Zechariah was an ordinary country priest, one perhaps as many as 20,000 estimated to be living in Palestine at the time. Because there were so many of them they were divided into 24 groups. Each group would serve at the Temple for a week at a time, twice a year. When it was time for his division to serve he went to Jerusalem.

Verse eight, “So it was, that while he was serving as priest before God in the order of his division, (9) according to the custom of the priesthood, his lot fell to burn incense . . .” Every day, one of them would be chosen by lot to burn incense in the Holy place. Because there were so many priests, they were only allowed to burn the incense once in their lives, and still some never got the chance to do it. For a priest to receive the honor of burning the incense was the greatest day of his whole life. In this case the lot finally fell to Zechariah, and in an instant he was at the apex of his personal history. This was without a doubt the greatest day in all of his life.

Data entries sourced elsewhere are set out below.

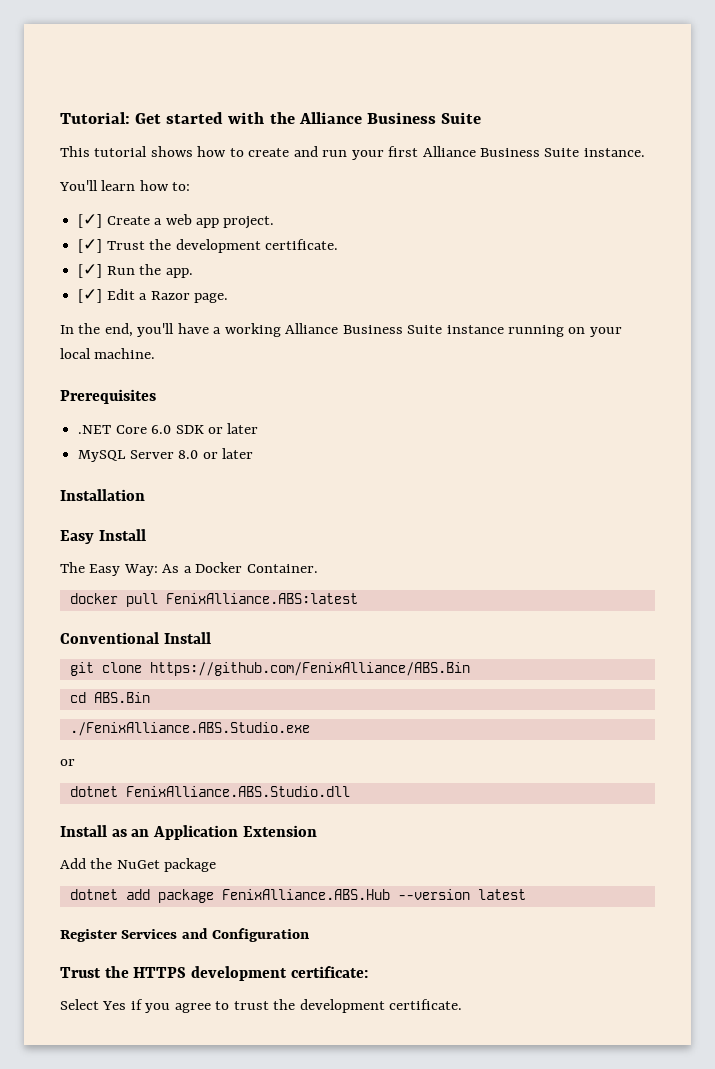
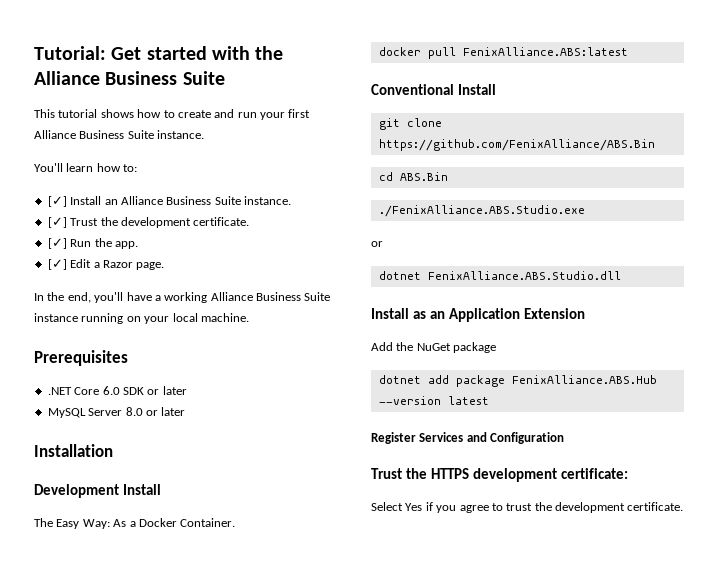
[106,214,275,229] Create a web app project. -> [70,196,291,205] Install an Alliance Business Suite instance.
[60,530,94,544] Easy -> [34,484,119,498] Development

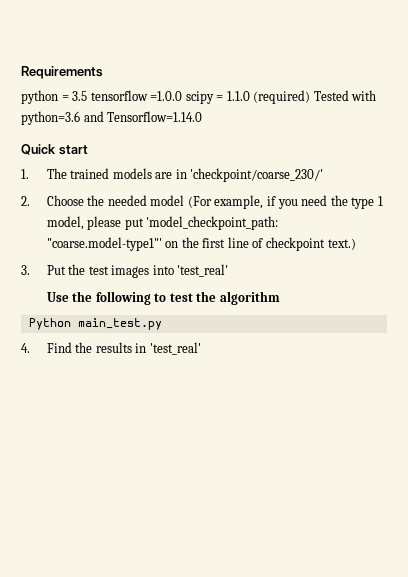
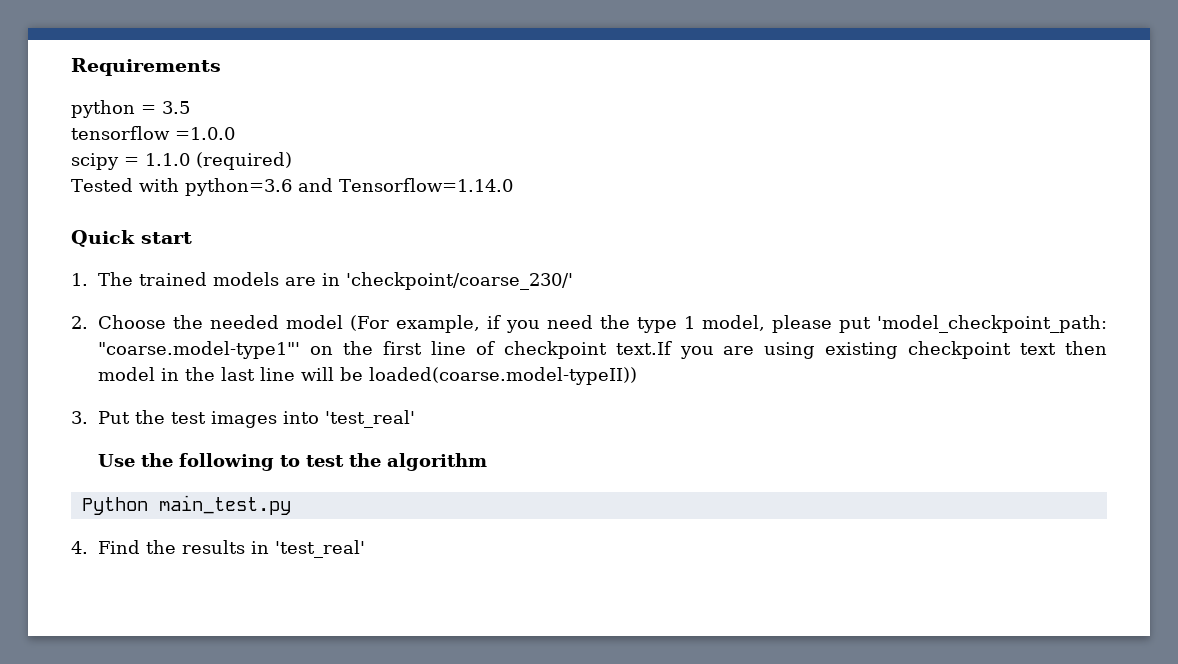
(88, 96) none -> (190, 107) //
(183, 96) none -> (235, 133) //
(311, 97) none -> (292, 161) //
[327,238,356,250] text.) -> [615,341,1107,359] [98,367,638,385] text.If you are using existing checkpoint text then model in the last line will be loaded(coarse.model-typeII))

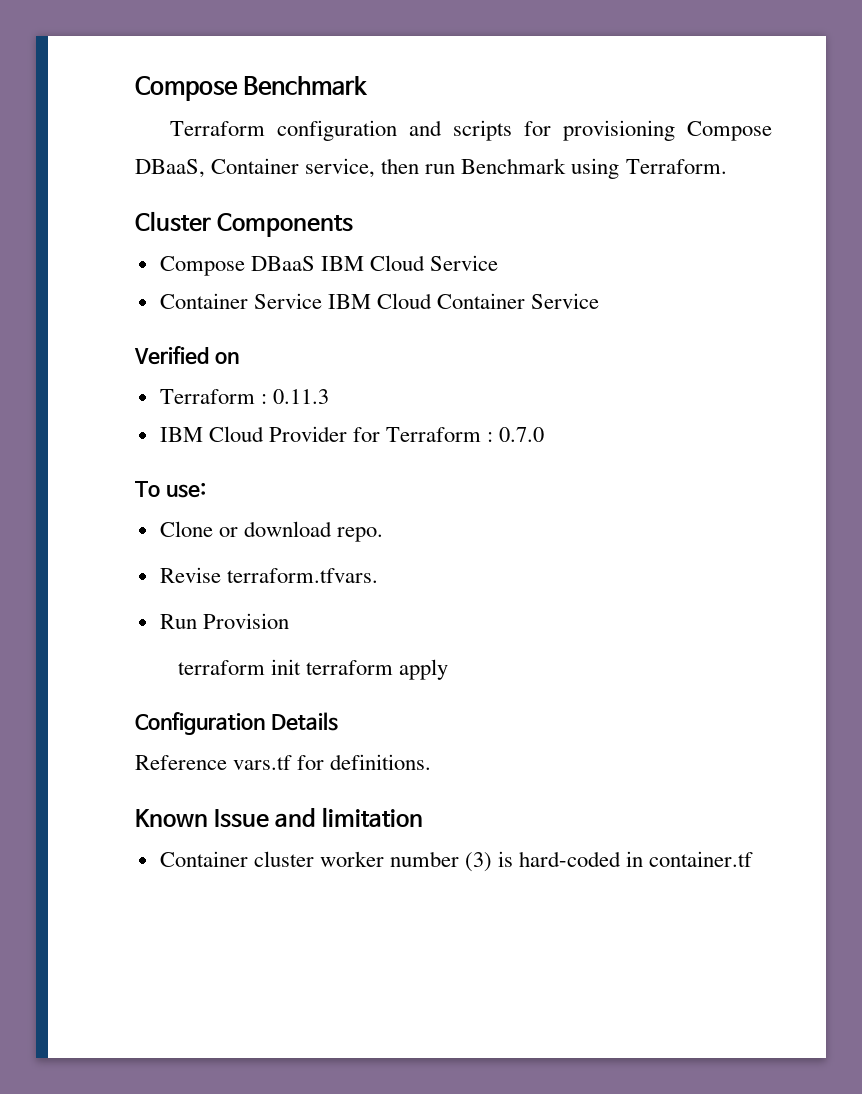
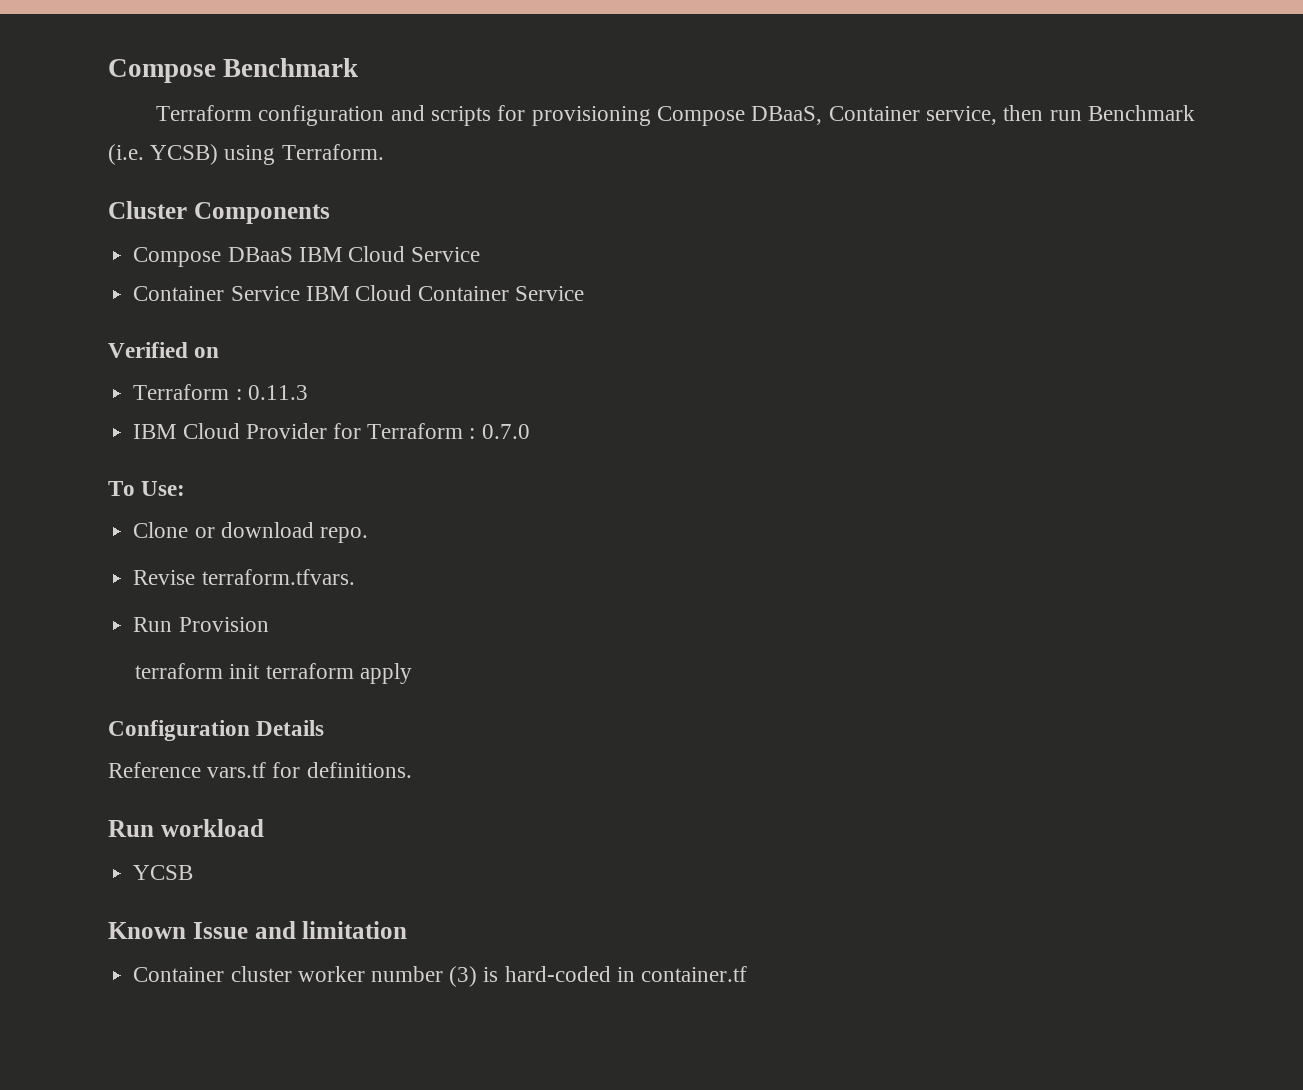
(567, 166) none -> [108,144,219,165] (i.e. YCSB)
[165,482,206,498] use: -> [141,481,186,496] Use:
(432, 762) none -> [108,819,264,837] [133,865,194,880] // Run workload // YCSB

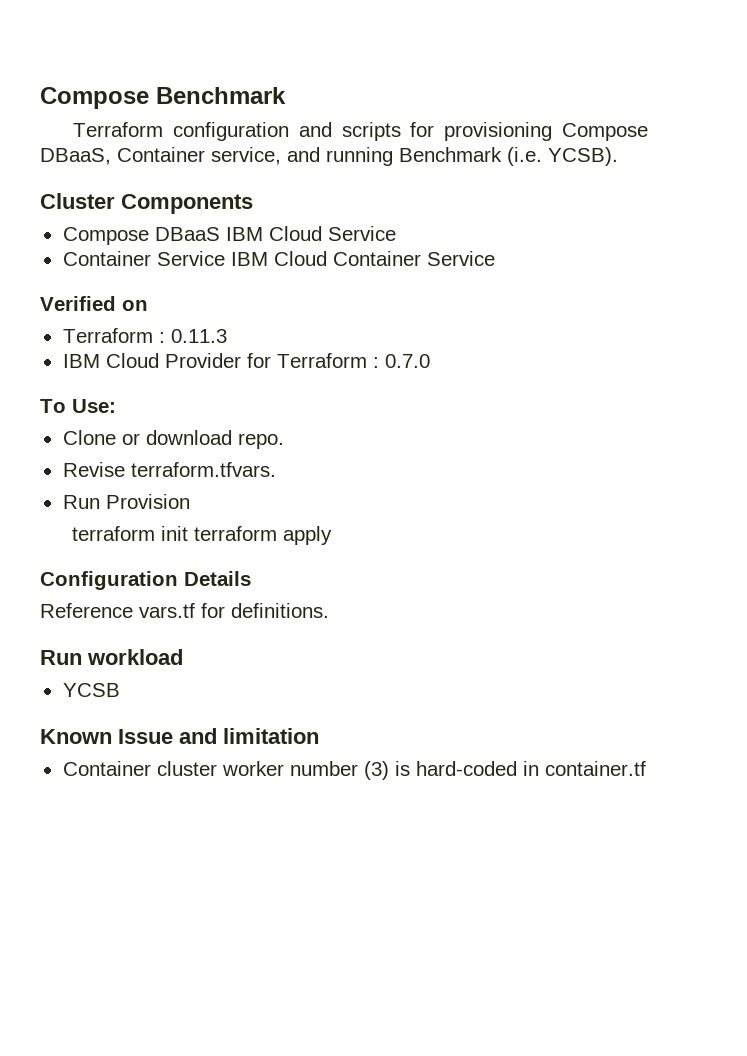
[1003,105,1196,121] [108,144,384,165] then run Benchmark (i.e. YCSB) using Terraform. -> [287,147,618,166] and running Benchmark (i.e. YCSB).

There can be little doubt that his heart was filled with both awe and fear as he stepped into the Holy Place. Verse nine continues, “…. when he went into the temple of the Lord. (10) And the whole multitude of the people was praying outside at the hour of incense. (11) Then an angel of the Lord appeared to him, standing on the right side of the altar of incense. (12) And when Zacharias saw him, he was troubled, and fear fell upon him.”

Gabriel spoke and prophecy, which had ceased at the close of the Old Testament times, occurred for the first time in 400 hundred years.

The text says that Zacharias was “troubled and fear fell upon him.” That is a tremendous understatement. He wasn’t just startled! He was terrified at the sight of the angel Gabriel. Zacharias was going about his “religious duties” but he never envisioned actually meeting God. I wonder what that says about our own attendance in “worship services,” we come to worship God but do we have any idea that we might actually meet up with Him. Like so many of us today, he seems to have believed in God, but never have expected God to work in his own life. He served God but he was not ready when God spoke to him personally. He did not live with the expecting God to act in his life.